WORK INSTRUCTION:
Using the listing below, count the lines in which "拳铺镇张楼村" appears; give the count alone.

DATA FOR THIS EXERCISE:
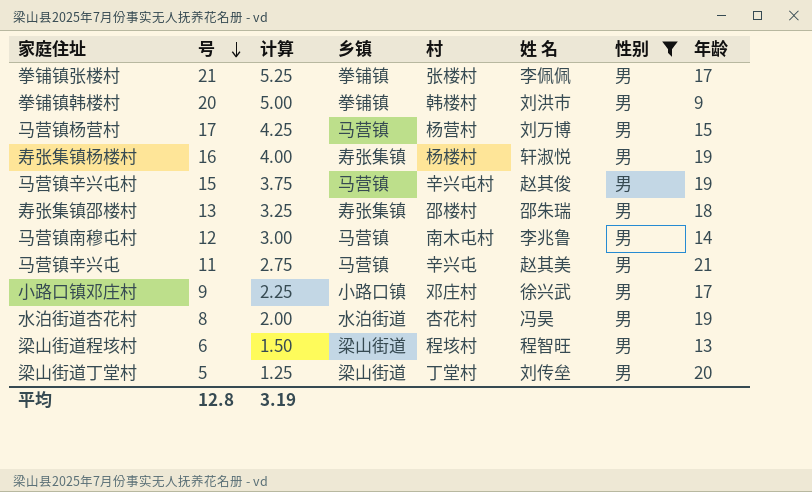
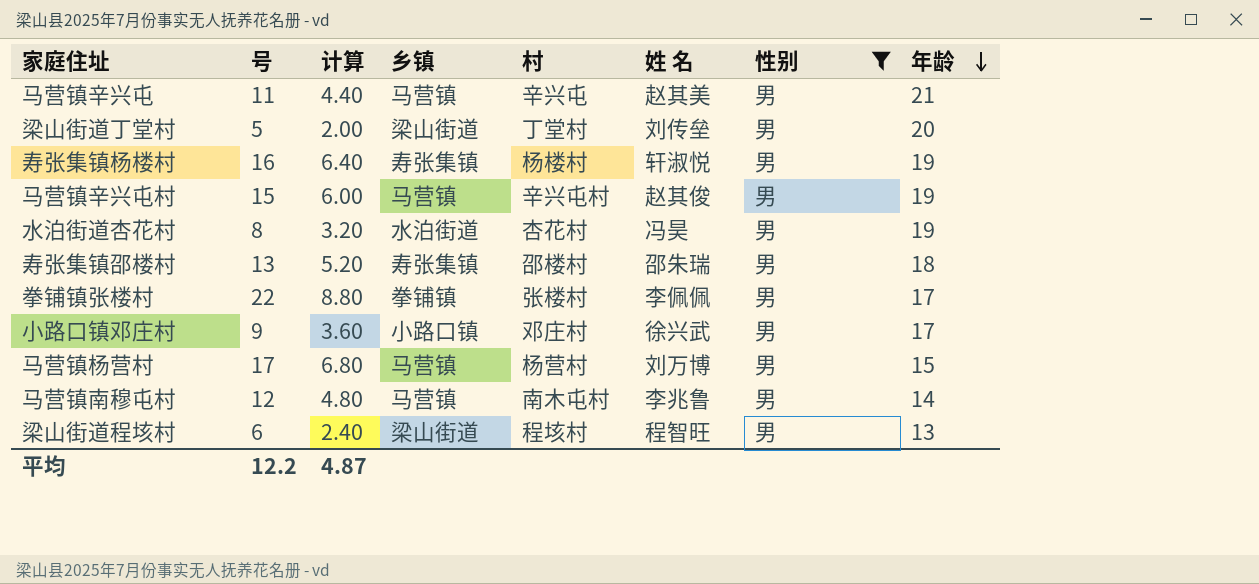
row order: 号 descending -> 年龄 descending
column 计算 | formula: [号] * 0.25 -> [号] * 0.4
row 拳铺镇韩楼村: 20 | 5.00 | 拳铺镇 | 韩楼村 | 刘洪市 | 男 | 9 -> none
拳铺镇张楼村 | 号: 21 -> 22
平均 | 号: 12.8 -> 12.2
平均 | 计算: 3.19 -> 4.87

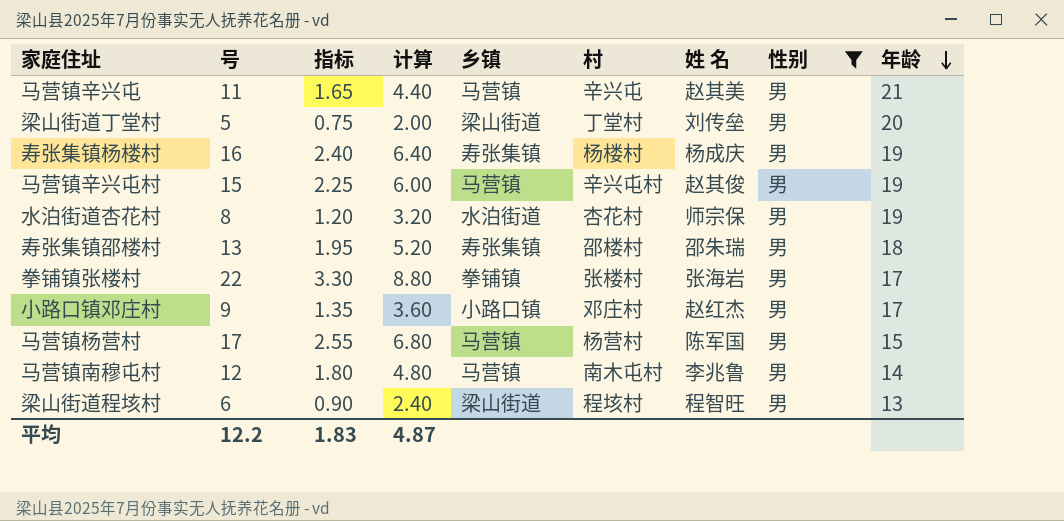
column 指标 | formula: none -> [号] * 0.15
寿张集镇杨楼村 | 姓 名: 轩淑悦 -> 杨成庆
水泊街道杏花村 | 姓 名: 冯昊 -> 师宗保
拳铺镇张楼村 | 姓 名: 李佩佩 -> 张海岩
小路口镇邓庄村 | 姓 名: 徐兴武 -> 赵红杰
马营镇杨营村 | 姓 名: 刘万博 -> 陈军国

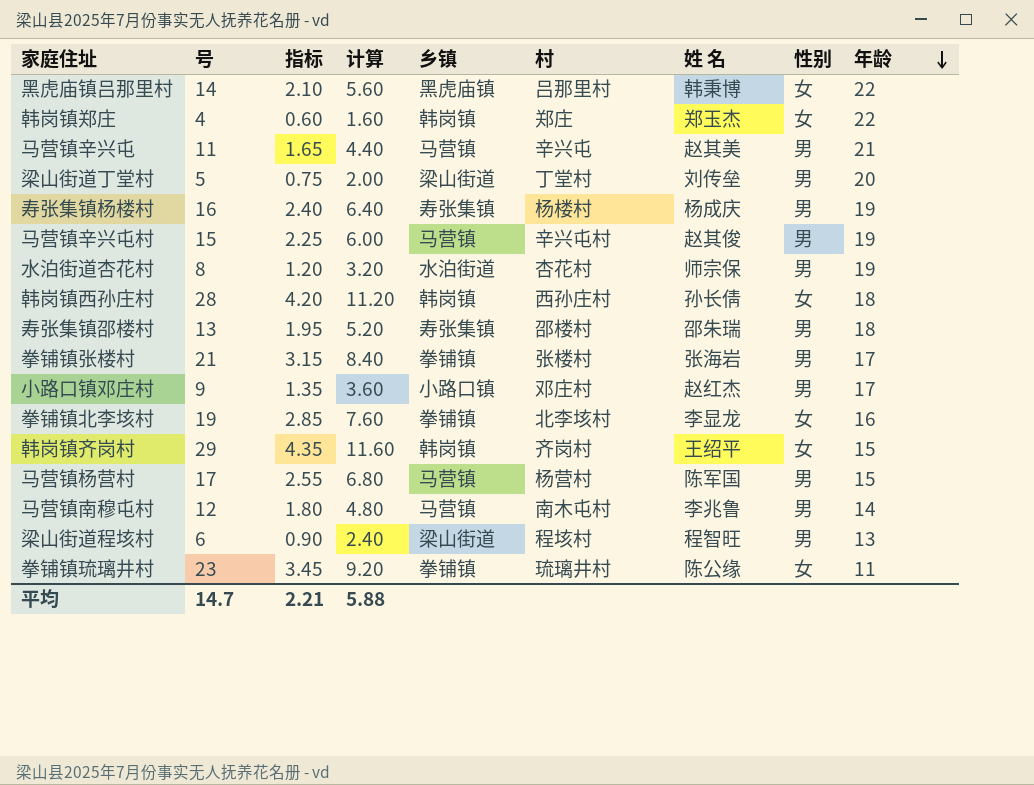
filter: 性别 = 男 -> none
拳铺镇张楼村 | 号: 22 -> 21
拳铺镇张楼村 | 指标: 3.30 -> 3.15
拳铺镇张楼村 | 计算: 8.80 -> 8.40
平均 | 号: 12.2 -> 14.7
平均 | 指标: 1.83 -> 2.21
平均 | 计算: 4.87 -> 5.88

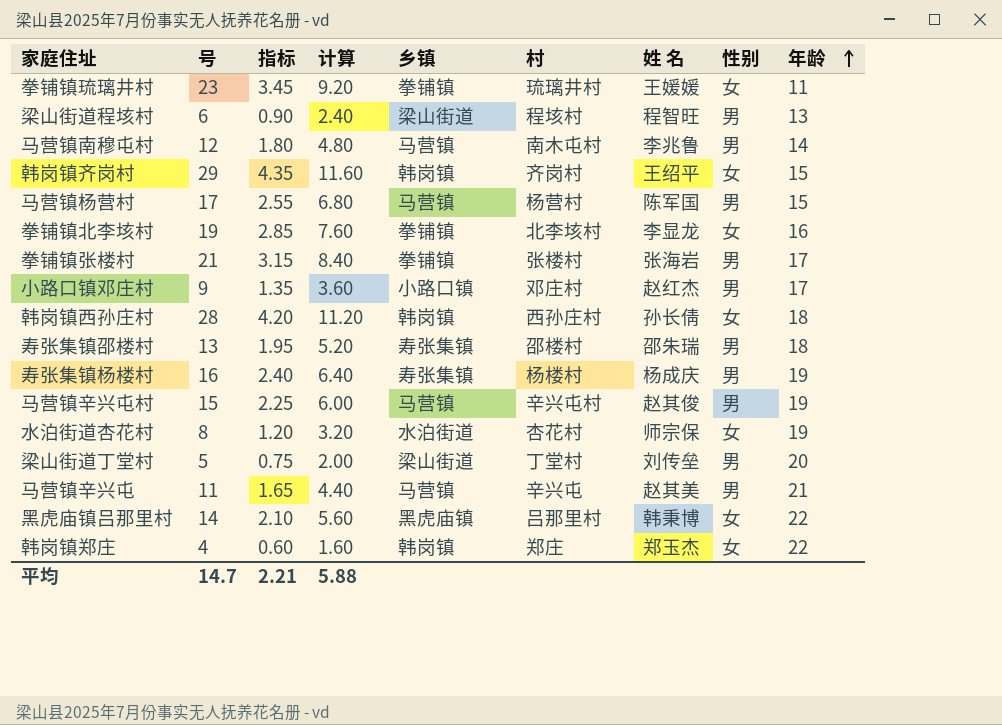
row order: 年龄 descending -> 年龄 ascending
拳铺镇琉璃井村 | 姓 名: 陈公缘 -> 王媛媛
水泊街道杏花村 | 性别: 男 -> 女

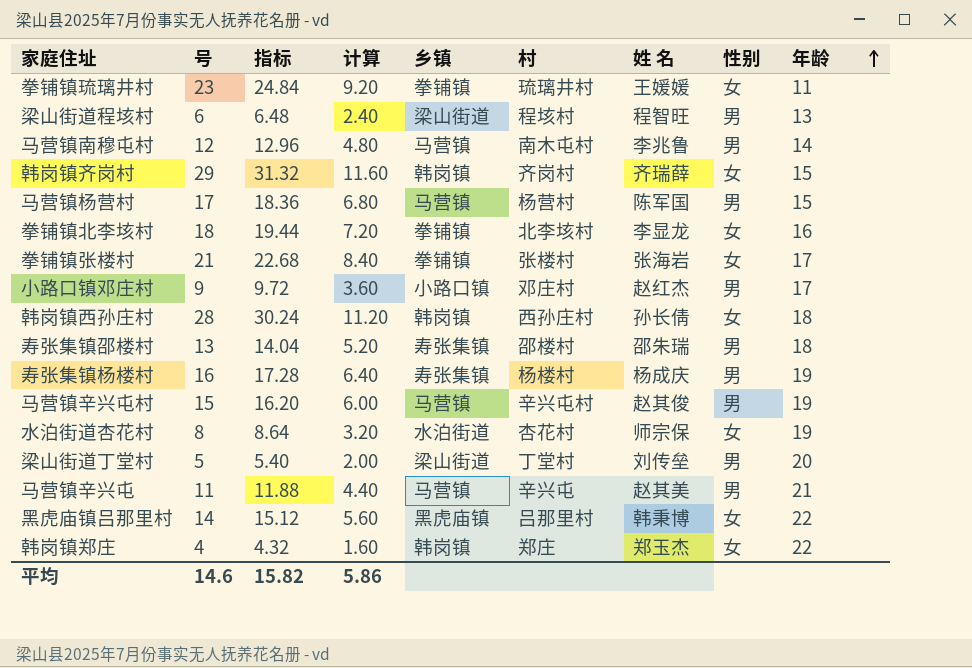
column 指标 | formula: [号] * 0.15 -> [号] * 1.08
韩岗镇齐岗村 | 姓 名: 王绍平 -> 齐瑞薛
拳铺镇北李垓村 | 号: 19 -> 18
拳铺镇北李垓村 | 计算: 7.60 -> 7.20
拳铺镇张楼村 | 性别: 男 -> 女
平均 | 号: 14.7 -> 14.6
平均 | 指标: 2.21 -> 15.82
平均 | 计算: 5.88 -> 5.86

TASK RESPONSE:
6